En ese momento alguien abrió la puerta. La enfermera cara de puño entró a la habitación. Al parecer tendría que soportarla a ella también.
Primero dirigió su atención a Mike, a quien le dedicó una amplia sonrisa.
—¿Cómo amaneció mi paciente favorito? —preguntó la mujer.
Su tono alegre no era más que una máscara. Su pregunta era una mentira total. Mentira cuyo propósito tenía que hacer sentir bien a un muchacho que se estaba muriendo. ¡Como si el buen trato fuese a curarlo!
—Bien, Juanita —respondió Mike—. Hoy me encuentro mejor que nunca. Tengo el ánimo por las nubes.
—Me alegro mucho —añadió la enfermera.
Empezó a revisar las máquinas que ayudaban al joven a mantenerse con vida. Luego anotó todo en su planilla.
—Está todo muy bien, Mike —informó la mujer—. Más tarde el doctor Gómez vendrá a verte. Sigue así y todo irá bien.
—Dios quiera que así sea —respondió el muchacho.
La mujer ahora se dirigió a mí. Reviso la intravenosa sin decir ninguna palabra. Luego examinó mi pulso y mi presión.

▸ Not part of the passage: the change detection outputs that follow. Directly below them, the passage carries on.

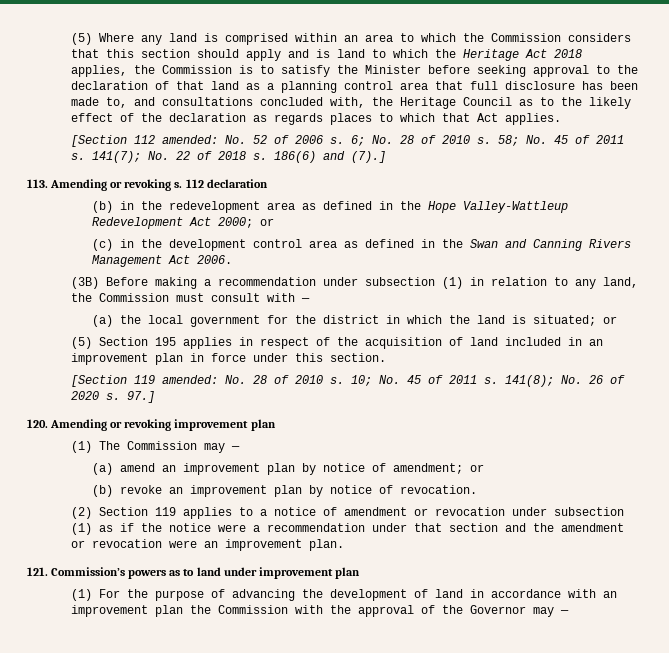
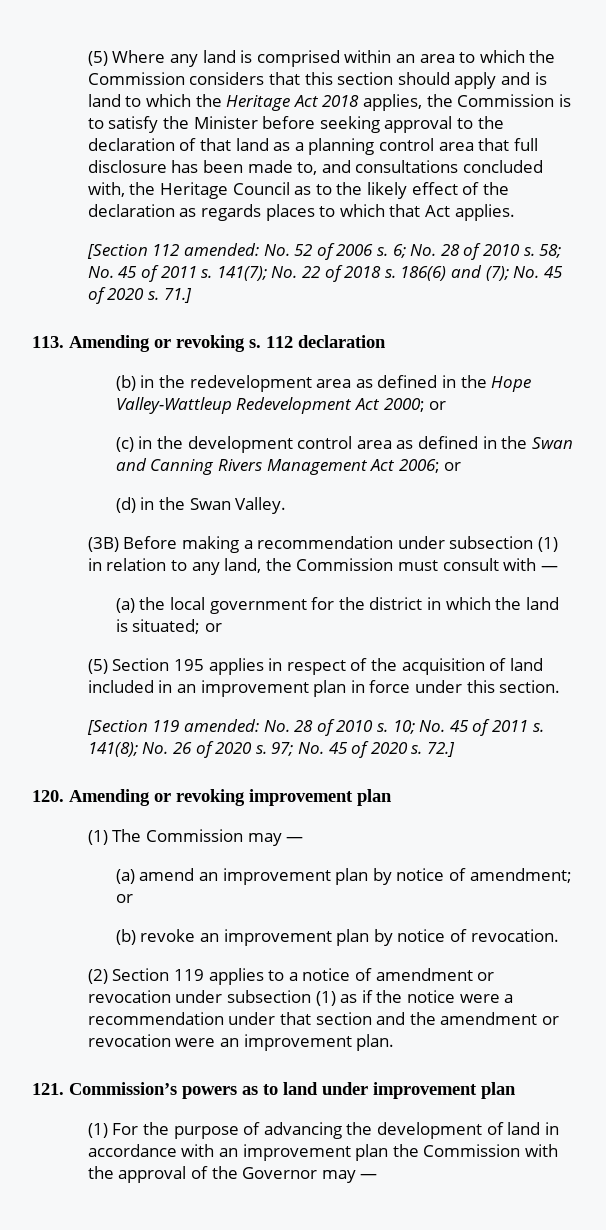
- 186(6) and (7).]
+ 186(6) and (7); No. 45 of 2020 s. 71.]
- (c) in the development control area as defined in the Swan and Canning Rivers Management Act 2006.
+ (c) in the development control area as defined in the Swan and Canning Rivers Management Act 2006; or
+ (d) in the Swan Valley.
- 97.]
+ 97; No. 45 of 2020 s. 72.]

—¿Sabe cuándo me darán de alta? —pregunté.
—Según lo que veo, mañana se puede ir de aquí —respondió dedicándome su mirada mortífera.

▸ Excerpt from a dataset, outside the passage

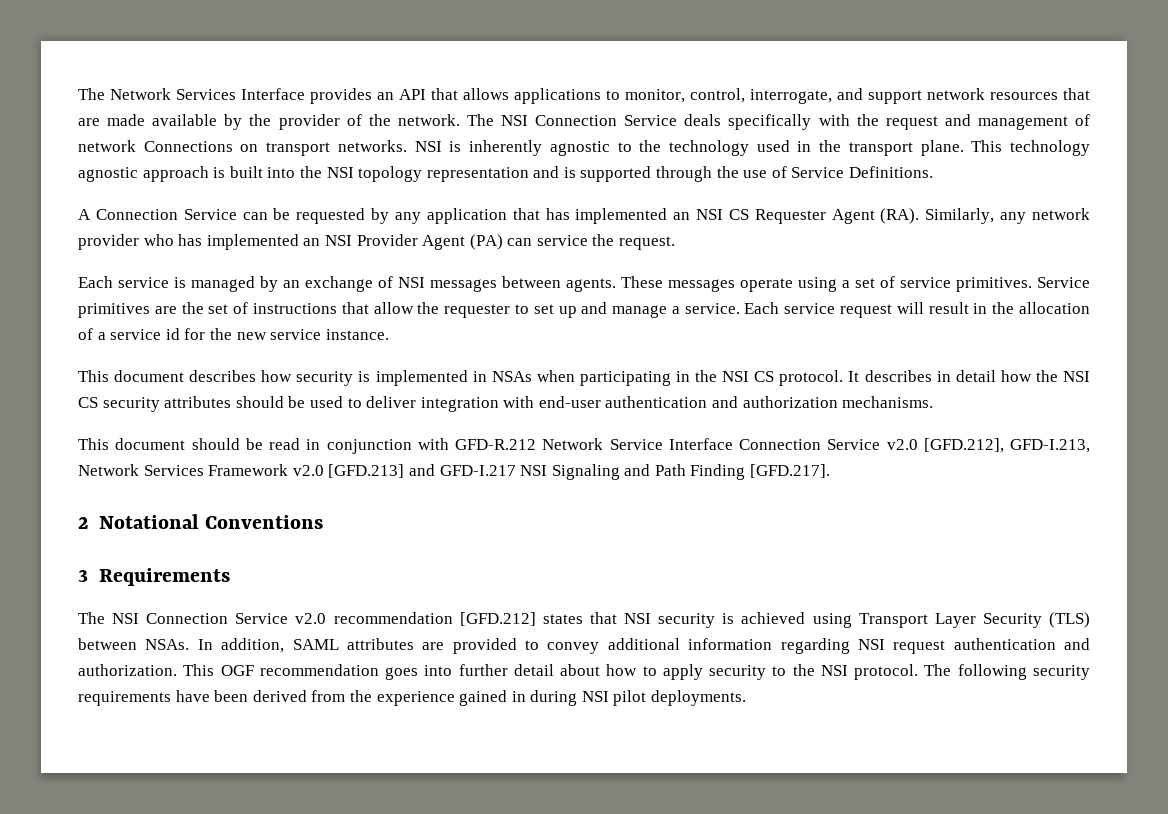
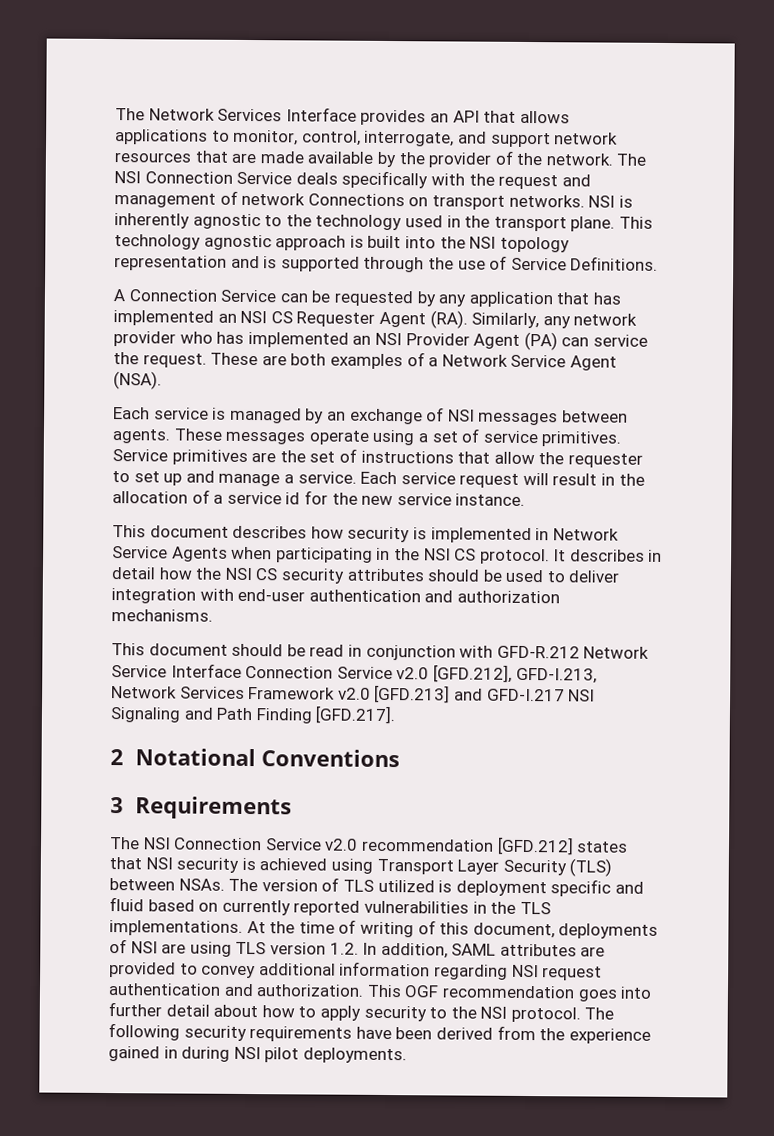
+ These are both examples of a Network Service Agent (NSA).
- This document describes how security is implemented in NSAs when participating in the NSI CS protocol.
+ This document describes how security is implemented in Network Service Agents when participating in the NSI CS protocol.
- In addition, SAML attributes are provided to convey additional information regarding NSI request authentication and authorization.
+ The version of TLS utilized is deployment specific and fluid based on currently reported vulnerabilities in the TLS implementations. At the time of writing of this document, deployments of NSI are using TLS version 1.2. In addition, SAML attributes are provided to convey additional information regarding NSI request authentication and authorization.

—Gracias, Juanita —comenté con una sonrisa burlona.
Si las miradas matarán, estaría ya en la morgue. La enfermera salió del lugar con su cara de pocos amigos. En realidad, no sabía a ciencia cierta que le había hecho para que sintiera esa aversión por mí.
Sin embargo, ya me había acostumbrado. Siempre fue así; el odio era lo único que los demás solían sentir por mí. Hay personas que nacen para simplemente no caerle bien a nadie.
La vida no tiene sentido si nadie te quiere. Si no eres capaz de amar. Sin amor todo es vacío; todo es frío, cruel, sin fondo ni forma. Sin amor no hay inspiración, color, poesía, canción, arte. Sin amor no hay nada. Sin amor no hay vida.